**Your task:** Every line of the records below from the line with "font-size:9.6px; line-height:11.4px; color:#3a3a3a;" up to and including the line with "математическая, естественнонаучная грамотность)</p>" must be reproduced exactly, and no line outside that range.

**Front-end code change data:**
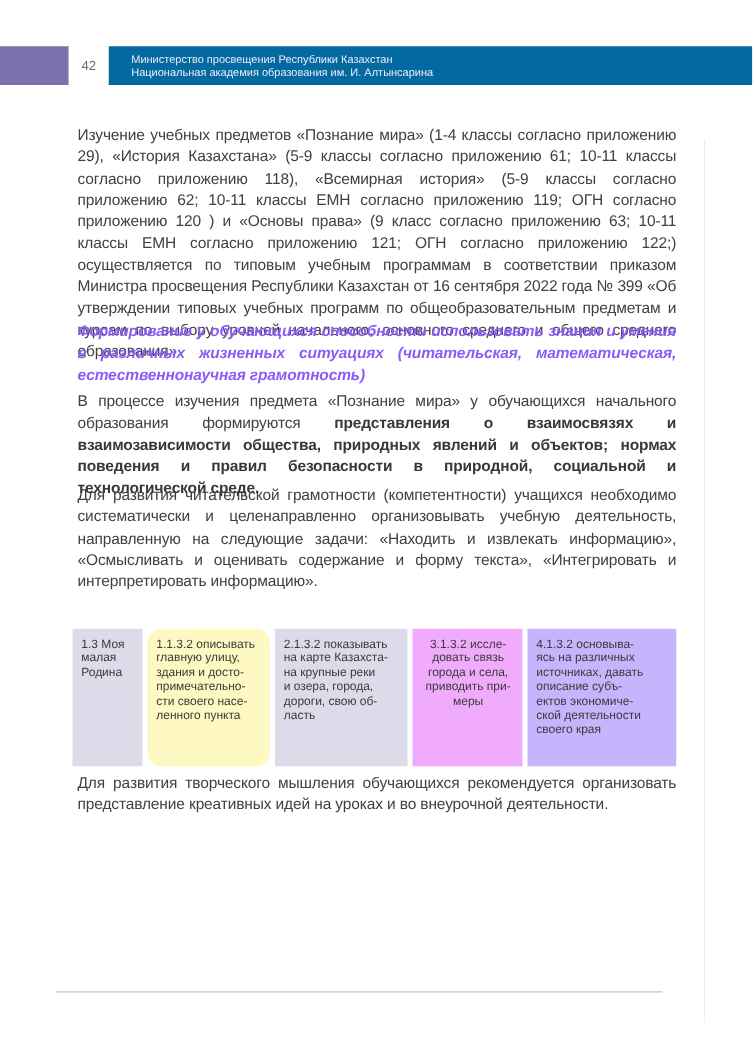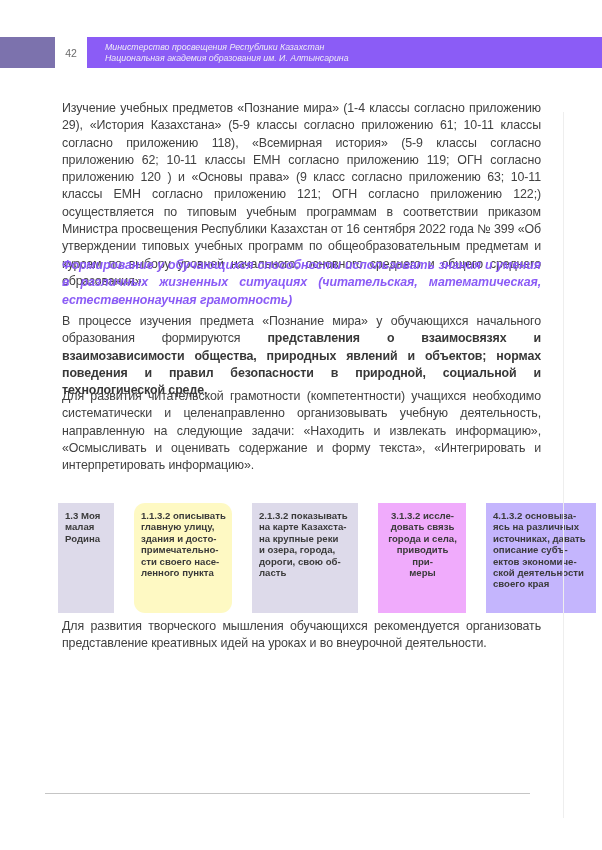--- a/index.html
+++ b/index.html
@@ -23,39 +23,39 @@
   }
   .p1 { top:100px; }
   .heading { top:257px; font-weight:bold; font-style:italic; color:#8b5cf6; }
   .p2 { top:313px; }
   .p2 b { color:#383838; }
   .p3 { top:388px; }
   .p4 { top:476px; }
   .p5 { top:618px; }
   .p6 { top:657px; }
   
-  .obj-table { position:absolute; left:58px; top:503px; width:538px; height:110px;
-               display:flex; gap:20px;font-weight:bold; }
+  .obj-table { position:absolute; left:58px; top:503px; width:483px; height:110px;
+               display:flex; gap:4px; }
   .obj-cell  { box-sizing:border-box; padding:7px 6px 10px 7px;
                font-size:9.6px; line-height:11.4px; color:#3a3a3a;
                white-space:pre-line; }
   .c1 { width:56px; } .c2 { width:98px; } .c3 { width:106px; }
   .c4 { width:88px; } .c5 { flex:1; }
   
   .footer-rule { position:absolute; left:45px; top:793px; width:485px; height:1px; background:#c5c5c5; }
   .edge-line   { position:absolute; left:563px; top:112px; width:1px; height:706px; background:#eeeeee; }
 </style>
 </head>
 <body>
 
 <div class="page">
 
   <div class="band-left accent-bg" style="background: rgb(124, 114, 173);"></div>
   <div class="pagenum-box">42</div>
-  <div class="band-main accent-bg" style="background: #8b5cf6; font-style: italic;">
+  <div class="band-main accent-bg" style="background: #0369a1;">
     <div>Министерство просвещения Республики Казахстан</div>
     <div>Национальная академия образования им. И. Алтынсарина</div>
   </div>
 
   <p class="para p1">Изучение учебных предметов «Познание мира» (1-4 классы согласно приложению 29), «История Казахстана» (5-9 классы согласно приложению 61; 10-11 классы согласно приложению 118), «Всемирная история» (5-9 классы согласно приложению 62; 10-11 классы ЕМН согласно приложению 119; ОГН согласно приложению 120 ) и «Основы права» (9 класс согласно приложению 63; 10-11 классы ЕМН согласно приложению 121; ОГН согласно приложению 122;) осуществляется по типовым учебным программам в соответствии приказом Министра просвещения Республики Казахстан от 16 сентября 2022 года № 399 «Об утверждении типовых учебных программ по общеобразовательным предметам и курсам по выбору уровней начального, основного среднего и общего среднего образования».</p>
 
   <p class="para heading">Формирование у обучающихся способности использовать знания и умения в различных жизненных ситуациях (читательская, математическая, естественнонаучная грамотность)</p>
 
   <p class="para p2"><span>В процессе изучения предмета «Познание мира» у обучающихся начального образования формируются </span><b>представления о взаимосвязях и взаимозависимости общества, природных явлений и объектов; нормах поведения и правил безопасности в природной, социальной и технологической среде.</b></p>
 

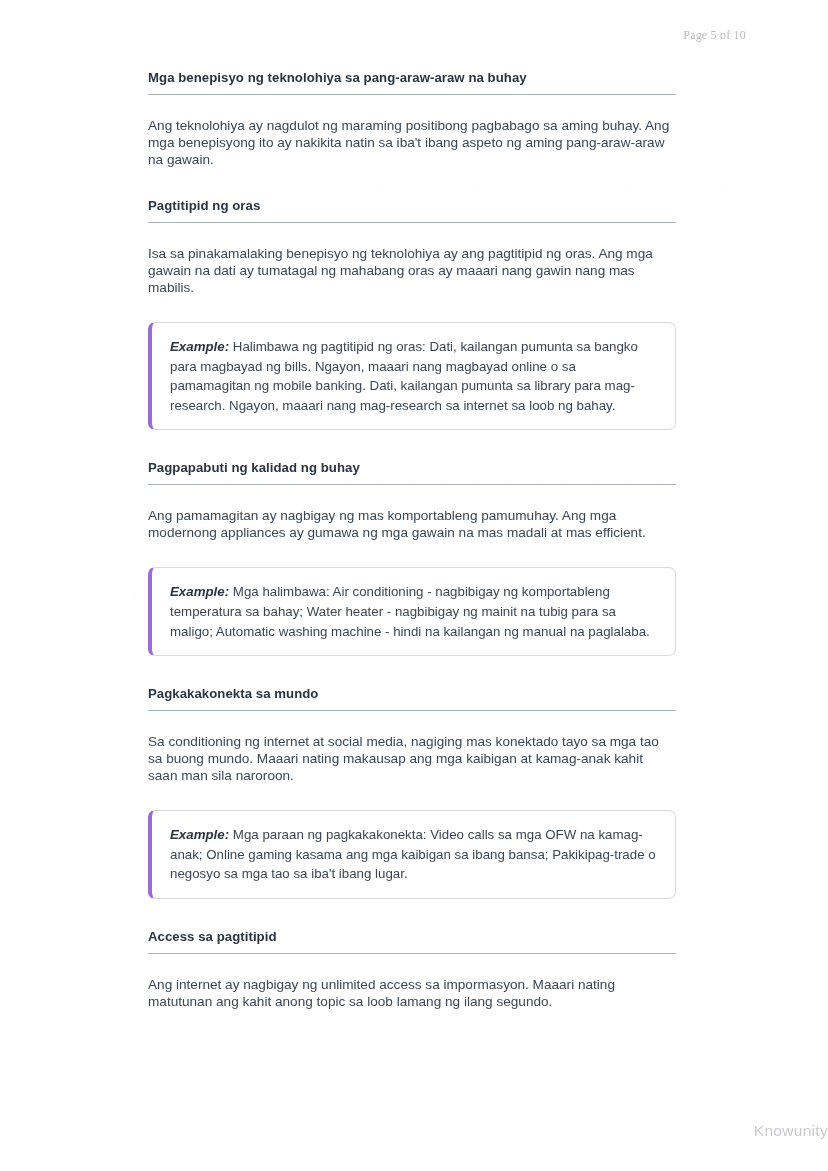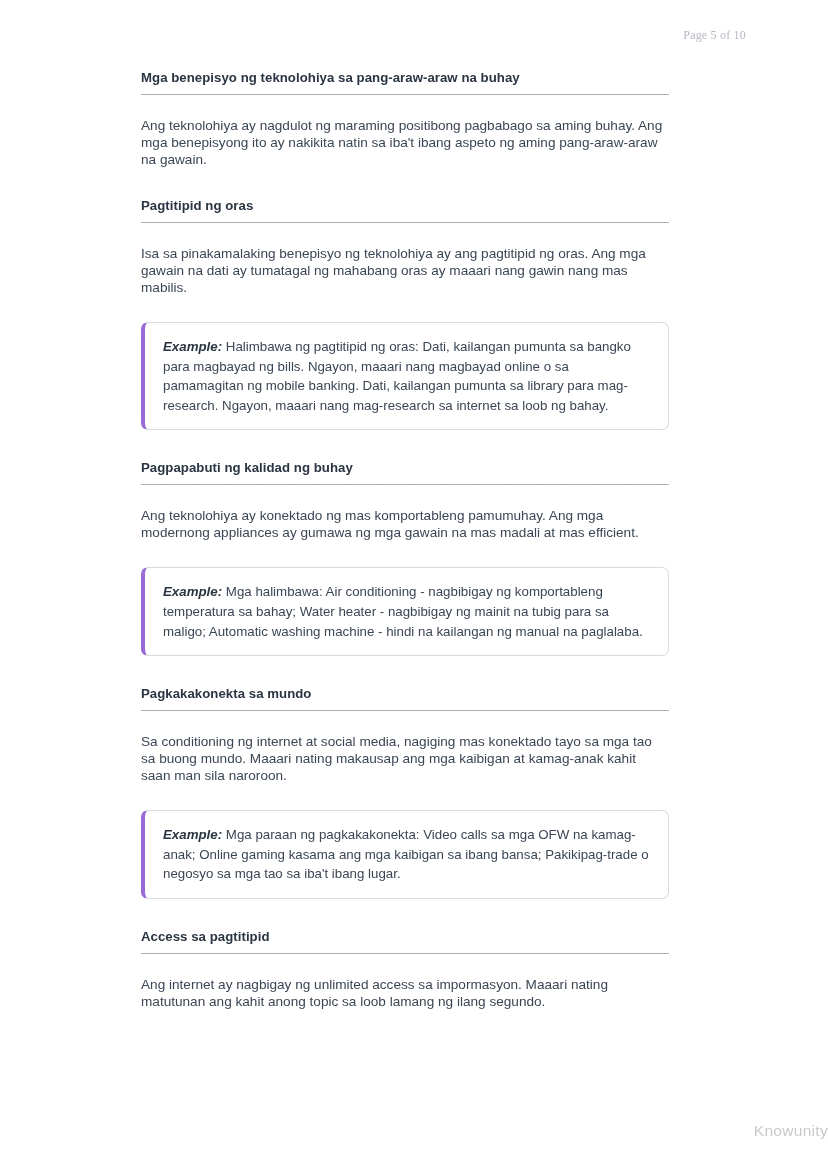--- a/index.html
+++ b/index.html
@@ -41,21 +41,21 @@
     top: 28px;
     right: 82px;
     font-family: "Liberation Serif", serif;
     font-size: 12px;
     color: #b9b7c4;
     letter-spacing: 0.2px;
   }
 
   .content {
     position: absolute;
-    left: 141px;
+    left: 148px;
     top: 70px;
     width: 528px;
   }
 
   .section-heading {
     font-size: 13.2px;
     font-weight: bold;
     color: #2a3442;
     letter-spacing: 0.05px;
     margin: 0;
@@ -140,21 +140,21 @@
       <div class="gap-para-to-callout"></div>
       <div class="callout">
         <p class="callout-text"><span class="callout-label">Example:</span><span> Halimbawa ng pagtitipid ng oras: Dati, kailangan pumunta sa bangko para magbayad ng bills. Ngayon, maaari nang magbayad online o sa pamamagitan ng mobile banking. Dati, kailangan pumunta sa library para mag-research. Ngayon, maaari nang mag-research sa internet sa loob ng bahay.</span></p>
       </div>
       <div class="gap-callout-to-heading"></div>
     </div>
 
     <div class="section-block">
       <h2 class="section-heading">Pagpapabuti ng kalidad ng buhay</h2>
       <div class="gap-heading-to-para"></div>
-      <p class="body-paragraph">Ang teknolohiya ay konektado ng mas komportableng pamumuhay. Ang mga modernong appliances ay gumawa ng mga gawain na mas madali at mas efficient.</p>
+      <p class="body-paragraph">Ang pamamagitan ay nagbigay ng mas komportableng pamumuhay. Ang mga modernong appliances ay gumawa ng mga gawain na mas madali at mas efficient.</p>
       <div class="gap-para-to-callout"></div>
       <div class="callout">
         <p class="callout-text"><span class="callout-label">Example:</span><span> Mga halimbawa: Air conditioning - nagbibigay ng komportableng temperatura sa bahay; Water heater - nagbibigay ng mainit na tubig para sa maligo; Automatic washing machine - hindi na kailangan ng manual na paglalaba.</span></p>
       </div>
       <div class="gap-callout-to-heading"></div>
     </div>
 
     <div class="section-block">
       <h2 class="section-heading">Pagkakakonekta sa mundo</h2>
       <div class="gap-heading-to-para"></div>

**Output for this exercise:**
                font-size:9.6px; line-height:11.4px; color:#3a3a3a;
                white-space:pre-line; }
   .c1 { width:56px; } .c2 { width:98px; } .c3 { width:106px; }
   .c4 { width:88px; } .c5 { flex:1; }
   
   .footer-rule { position:absolute; left:45px; top:793px; width:485px; height:1px; background:#c5c5c5; }
   .edge-line   { position:absolute; left:563px; top:112px; width:1px; height:706px; background:#eeeeee; }
 </style>
 </head>
 <body>
 
 <div class="page">
 
   <div class="band-left accent-bg" style="background: rgb(124, 114, 173);"></div>
   <div class="pagenum-box">42</div>
-  <div class="band-main accent-bg" style="background: #8b5cf6; font-style: italic;">
+  <div class="band-main accent-bg" style="background: #0369a1;">
     <div>Министерство просвещения Республики Казахстан</div>
     <div>Национальная академия образования им. И. Алтынсарина</div>
   </div>
 
   <p class="para p1">Изучение учебных предметов «Познание мира» (1-4 классы согласно приложению 29), «История Казахстана» (5-9 классы согласно приложению 61; 10-11 классы согласно приложению 118), «Всемирная история» (5-9 классы согласно приложению 62; 10-11 классы ЕМН согласно приложению 119; ОГН согласно приложению 120 ) и «Основы права» (9 класс согласно приложению 63; 10-11 классы ЕМН согласно приложению 121; ОГН согласно приложению 122;) осуществляется по типовым учебным программам в соответствии приказом Министра просвещения Республики Казахстан от 16 сентября 2022 года № 399 «Об утверждении типовых учебных программ по общеобразовательным предметам и курсам по выбору уровней начального, основного среднего и общего среднего образования».</p>
 
   <p class="para heading">Формирование у обучающихся способности использовать знания и умения в различных жизненных ситуациях (читательская, математическая, естественнонаучная грамотность)</p>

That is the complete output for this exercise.